== Before-and-after change data ==
-----

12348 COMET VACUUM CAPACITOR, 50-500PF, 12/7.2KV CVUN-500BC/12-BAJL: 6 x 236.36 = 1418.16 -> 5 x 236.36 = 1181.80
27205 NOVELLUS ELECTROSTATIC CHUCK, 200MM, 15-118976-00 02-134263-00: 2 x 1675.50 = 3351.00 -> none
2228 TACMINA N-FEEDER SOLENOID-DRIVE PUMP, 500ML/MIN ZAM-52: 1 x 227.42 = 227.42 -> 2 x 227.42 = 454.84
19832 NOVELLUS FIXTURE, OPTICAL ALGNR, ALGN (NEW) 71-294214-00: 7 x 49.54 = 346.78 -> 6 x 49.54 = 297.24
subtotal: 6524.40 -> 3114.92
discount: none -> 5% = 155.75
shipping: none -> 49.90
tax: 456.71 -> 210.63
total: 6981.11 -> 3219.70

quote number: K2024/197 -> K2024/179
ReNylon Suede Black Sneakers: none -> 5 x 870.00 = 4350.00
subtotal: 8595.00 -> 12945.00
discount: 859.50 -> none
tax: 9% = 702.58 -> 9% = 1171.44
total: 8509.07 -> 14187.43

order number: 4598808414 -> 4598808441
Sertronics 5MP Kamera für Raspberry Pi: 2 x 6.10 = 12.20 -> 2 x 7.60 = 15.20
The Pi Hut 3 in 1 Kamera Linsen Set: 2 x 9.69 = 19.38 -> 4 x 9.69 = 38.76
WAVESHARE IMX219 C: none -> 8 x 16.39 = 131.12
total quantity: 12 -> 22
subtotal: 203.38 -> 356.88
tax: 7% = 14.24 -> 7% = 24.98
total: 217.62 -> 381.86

-----

Without altering anything, print all of the data again.

12348 COMET VACUUM CAPACITOR, 50-500PF, 12/7.2KV CVUN-500BC/12-BAJL: 6 x 236.36 = 1418.16 -> 5 x 236.36 = 1181.80
27205 NOVELLUS ELECTROSTATIC CHUCK, 200MM, 15-118976-00 02-134263-00: 2 x 1675.50 = 3351.00 -> none
2228 TACMINA N-FEEDER SOLENOID-DRIVE PUMP, 500ML/MIN ZAM-52: 1 x 227.42 = 227.42 -> 2 x 227.42 = 454.84
19832 NOVELLUS FIXTURE, OPTICAL ALGNR, ALGN (NEW) 71-294214-00: 7 x 49.54 = 346.78 -> 6 x 49.54 = 297.24
subtotal: 6524.40 -> 3114.92
discount: none -> 5% = 155.75
shipping: none -> 49.90
tax: 456.71 -> 210.63
total: 6981.11 -> 3219.70

quote number: K2024/197 -> K2024/179
ReNylon Suede Black Sneakers: none -> 5 x 870.00 = 4350.00
subtotal: 8595.00 -> 12945.00
discount: 859.50 -> none
tax: 9% = 702.58 -> 9% = 1171.44
total: 8509.07 -> 14187.43

order number: 4598808414 -> 4598808441
Sertronics 5MP Kamera für Raspberry Pi: 2 x 6.10 = 12.20 -> 2 x 7.60 = 15.20
The Pi Hut 3 in 1 Kamera Linsen Set: 2 x 9.69 = 19.38 -> 4 x 9.69 = 38.76
WAVESHARE IMX219 C: none -> 8 x 16.39 = 131.12
total quantity: 12 -> 22
subtotal: 203.38 -> 356.88
tax: 7% = 14.24 -> 7% = 24.98
total: 217.62 -> 381.86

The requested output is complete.